There seems to be a bit of confusion among many
introductory geology students, some of the general public, and even rockhounds
about “chlorite minerals.” I often
confused many of my introductory geology students (not on purpose) by asking
them to name a common chlorite group mineral.
The most common answer was halite or salt, a sodium chloride
(NaCl). Halite, and a variety of other
minerals, contains the element chlorine (Cl), a member of the halogen
group. In the free-state chlorine is a
gas; however, it has a very high electron affinity and often gains an electron
and becomes the negatively charged anion.
This ion then is able to combine with the positively charged cations and
forms a number of compounds (like halite).
However, the chlorite minerals (name from the Greek
chloros or khloros meaning green) do not contain the element chlorine (normally
a green gas and also named for chloros or khloros)) and hence the common
confusion between chlorite and chloride.
The second confusing fact is that “chlorite” is not a recognized
mineral! But, it is often used, in a
generic sense, for any soft, commonly green, micaceous, clay-like mineral. I
certainly use the term---as in chlorite schist or quartz with chlorite
inclusions.
The
general formula for the Chlorite Group is X4-6Y4O10(OH,O)8
where X represents one or more of aluminum, iron, lithium, magnesium,
manganese, nickel, zinc or rarely chromium. The Y represents aluminum, silicon,
boron or iron but mostly aluminum and silicon. (www.galleries.com).
Www.mindat.org notes
the occurrence of 12 different Chlorite Group minerals. Most are rare or uncommon with clinoclore
(Mg, Fe) pennantite (Mn, Al) and chamosite (Fe, Mg) being the most common
types. Cookeite (Li, Al), described in
the previous post, is rare to uncommon.
Clinochlore, the
subject of this small post, is interesting in that a particular variety,
seraphinite, is polished and used as a semi-precious gemstone, and the red to
pink variety known as kammereite forms beautiful specimens.

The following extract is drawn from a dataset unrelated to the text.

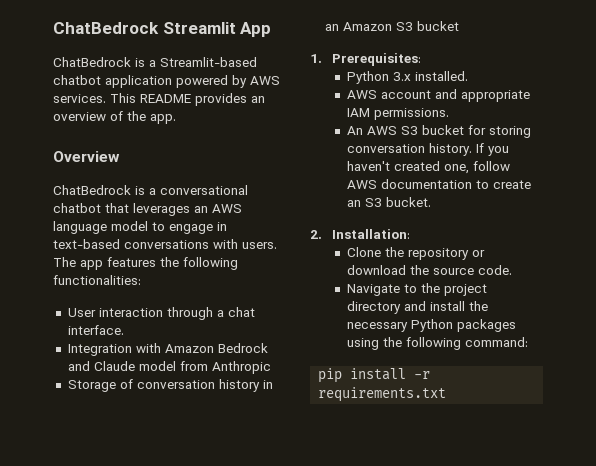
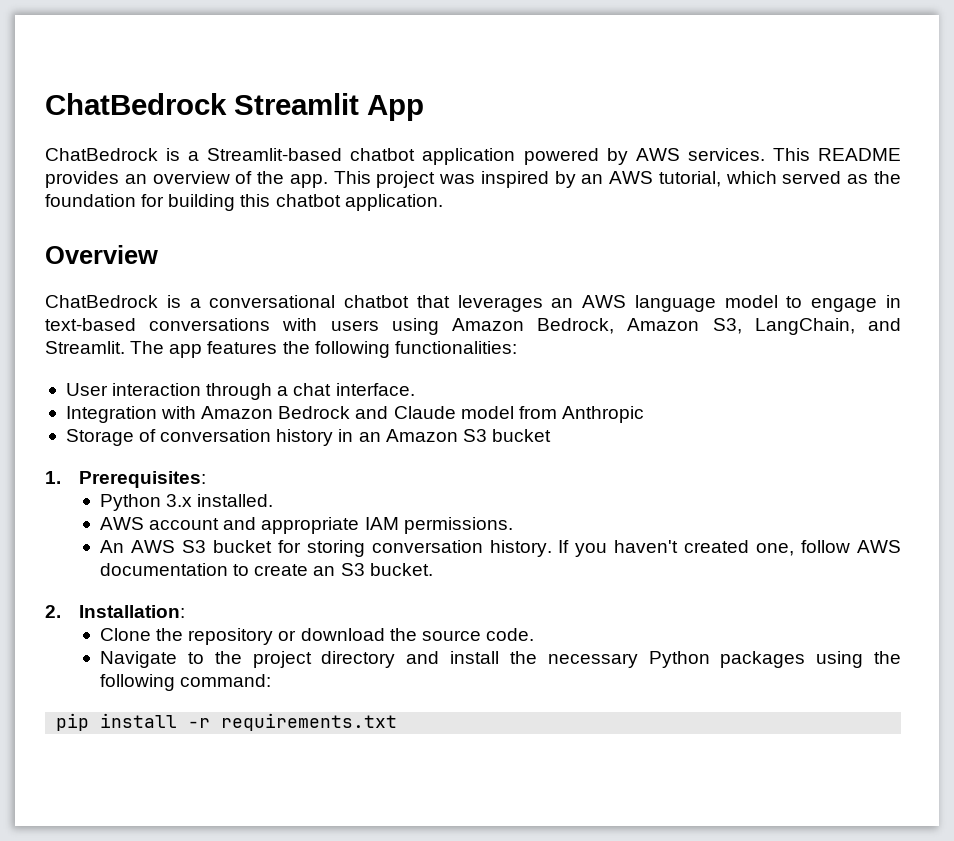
+ This project was inspired by an AWS tutorial, which served as the foundation for building this chatbot application.
- ChatBedrock is a conversational chatbot that leverages an AWS language model to engage in text-based conversations with users.
+ ChatBedrock is a conversational chatbot that leverages an AWS language model to engage in text-based conversations with users using Amazon Bedrock, Amazon S3, LangChain, and Streamlit.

Clinochlore [(Mg,Fe++)5Al2Si3O10(OH)8],
a magnesium ferrous iron aluminum silicate is magnesium rich (more than the
iron) and forms a solid solution series with chamosite, the iron-rich end
member [(Fe++,Mg)5Al2Si3O10(OH)8].
My specimen is labeled “Clinochlore collected from the Barenfall Dam, Pinzgau,
near Salzburg, Austria.” That particular
locality produces clinochlore rather than chamosite (www.mindat.org), otherwise my identification of one mineral
or the other would be dubious!
Pseudohexagonal
crystals of stacked tabs of dark greenish-brownish-black clinochlore. Width of specimen ~9 mm.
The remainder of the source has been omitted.